[TR-115] Upgrade Hadoop support for 0.20 Created: 15/Apr/10 Updated: 06/Jun/11 Resolved: 01/Apr/11 |
|
Status: | Resolved |
Project: | Terrier Core |
Component/s: | .structures |
Affects Version/s: | 3.0 |
Fix Version/s: | 3.5 |
Type: | Improvement | Priority: | Major |
Reporter: | Craig Macdonald | Assignee: | Craig Macdonald |
Resolution: | Fixed | ||
Labels: | None |
Attachments: |
![]() ![]() ![]() ![]() ![]() ![]() |
||||||||
Issue Links: |
|
Description |
Hadoop 0.18 is quite old now. We should aim to upgrade to 0.20 for the next release. Unfortunately, this isn't as simple as upgrading the jar file. Moreover, there is the choice of MapReduce APIs to consider.
|
Comments |
Comment by Craig Macdonald [ 15/Apr/10 ] |
This patch has been contributed by Ian Soboroff (NIST), and is for Hadoop 0.20.1. The particular Hadoop core jar in use is attached to the issue. |
Comment by Craig Macdonald [ 15/Apr/10 ] |
New version of the same patch, keeping only the changes to the source tree. |
Comment by Craig Macdonald [ 15/Apr/10 ] |
Hadoop 0.20 depends on Java 6. Discuss. |
Comment by Craig Macdonald [ 22/Apr/10 ] |
Some more debugging on this patch. Found the issue that the JobTracker of 0.20 dislikes "" as a location for a split. |
Comment by Ian Soboroff [ 23/Apr/10 ] |
Note to build this patch you also need to replace lib/hadoop18.2-joined.jar with a hadoop-0.20-core.jar. I am using the one from Cloudera CDH2. |
Comment by Craig Macdonald [ 23/Apr/10 ] |
hadoop18.2-joined.jar is a merge of many Hadoop-related jar files. I copied/symlinked in many of the other jar files from $HADOOP_HOME and $HADOOP_HOME/lib/ |
Comment by Ian Soboroff [ 23/Apr/10 ] |
This patch gives the following NPE: $ bin/trec_terrier.sh -i -H getJobFactory earlier calls getGlobalConfiguration, but I'm not sure that setGlobalConfiguration has ever been called.
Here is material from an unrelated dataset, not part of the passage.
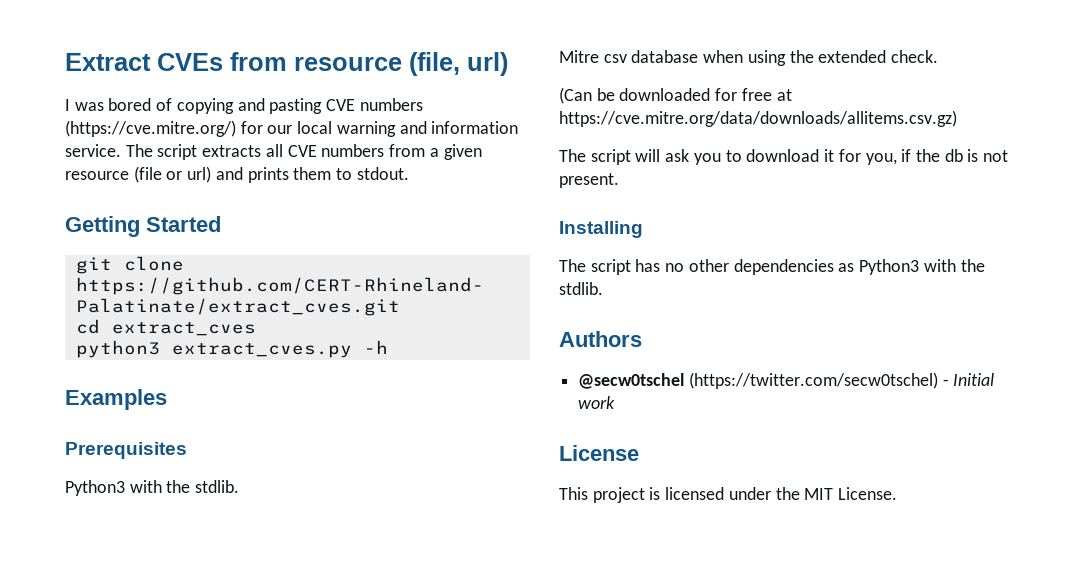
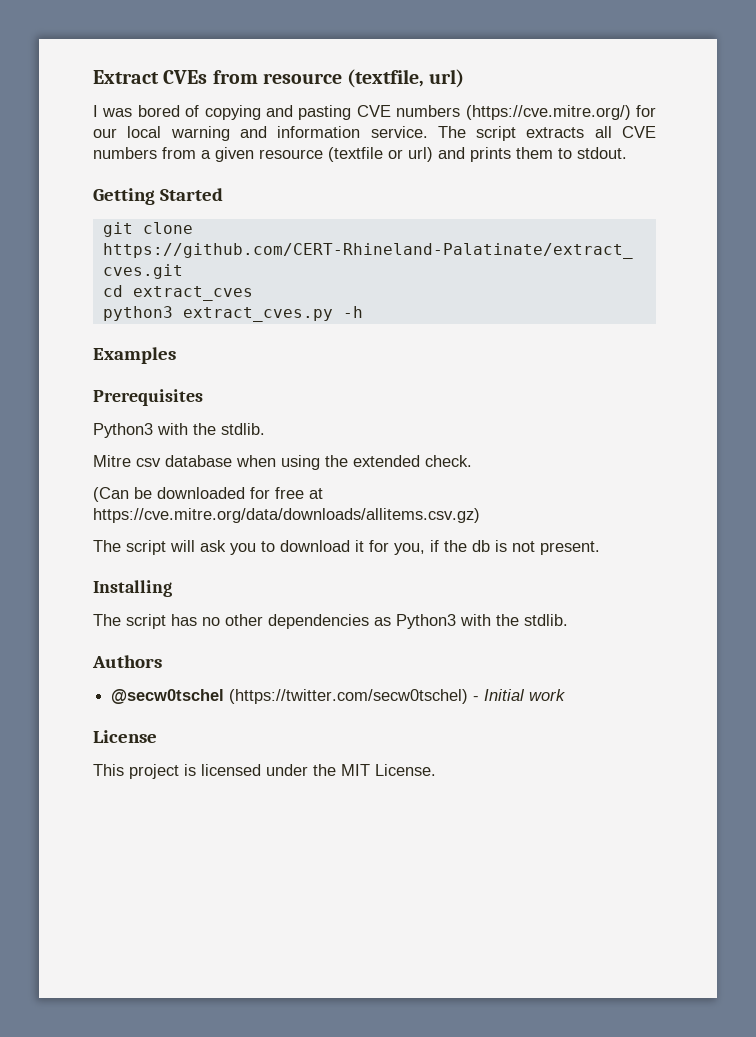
- Extract CVEs from resource (file, url)
+ Extract CVEs from resource (textfile, url)
- The script extracts all CVE numbers from a given resource (file or url) and prints them to stdout.
+ The script extracts all CVE numbers from a given resource (textfile or url) and prints them to stdout.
The only caller appears to be in utility.io.HadoopUtility, but application.HadoopIndexing goes straight to HadoopPlugin. Not sure I've understood the whole code flow. |
Comment by Craig Macdonald [ 23/Apr/10 ] |
Forgot to put this file (HadoopPlugin) in last patch. Updated patch to follow. |
Comment by Craig Macdonald [ 23/Apr/10 ] |
v4 patch. This includes the missing changes to HadoopPlugin. |
Comment by Ian Soboroff [ 23/Apr/10 ] |
The job now runs, but tasks die with failed spills: java.io.IOException: Spill failed |
Comment by Craig Macdonald [ 23/Apr/10 ] |
I saw that yesterday. Do your map tasks have a warning about being unable to find native compression libraries? I presumed this was a configuration error with my Hadoop. Perhaps its a problem with CDH2 in general? Workaround - disable Map output compression : see src/core/org/terrier/applications/HadoopIndexing.java line 174 |
Comment by Ian Soboroff [ 23/Apr/10 ] |
Disabling map output compression fixes it. I have the native libraries installed and bin/hadoop finds them, but perhaps the Terrier script doesn't? Should I set JAVA_LIBRARY_LIBS in terrier_env.sh? |
Comment by Craig Macdonald [ 23/Apr/10 ] |
I'm not convinced it's a terrier issue. I ran the hadoop grep program for a gzipped file and saw the same warning message. Hadoop should set library path when the map task child is forked. In this case it doesnt appear to be doing this. |
Comment by Ian Soboroff [ 23/Apr/10 ] |
Sigh. 2.5 hours to index the wikipedia portion, btw. INFO - map 100% reduce 100% |
Comment by Ian Soboroff [ 23/Apr/10 ] |
Ah hah, found where stuff went: into that path in HDFS, and apparently the reducer is looking in the normal filesystem. How can I restart the merge phase of the process? |
Comment by Craig Macdonald [ 26/Apr/10 ] |
You can you reindex, after setting the destination index path using an hdfs protocol: terrier.index.path=hdfs://node1:9000/path/to/index Cheers, Craig |
Comment by Craig Macdonald [ 02/Jul/10 ] |
Current v4 patch has the following problem: Exception in thread "main" java.lang.NoSuchMethodError: org.apache.hadoop.mapred.JobID.compareTo(Lorg/apache/hadoop/mapred/ID;)I at org.terrier.applications.HadoopIndexing.deleteTaskFiles(HadoopIndexing.java:369) at org.terrier.applications.HadoopIndexing.main(HadoopIndexing.java:227) at org.terrier.applications.TrecTerrier.run(TrecTerrier.java:373) at org.terrier.applications.TrecTerrier.applyOptions(TrecTerrier.java:573) at org.terrier.applications.TrecTerrier.main(TrecTerrier.java:237) |
Comment by Craig Macdonald [ 18/Feb/11 ] |
Tagging for 3.1. |
Comment by Craig Macdonald [ 01/Apr/11 ] |
Current trunk operating nicely on 0.20 |
Comment by Marco Didonna [ 05/Apr/11 ] |
Where can I get "current trunk" ? |
Comment by Craig Macdonald [ 05/Apr/11 ] |
This month! |
Comment by Marco Didonna [ 06/Jun/11 ] |
ehm...it is taking a little longer |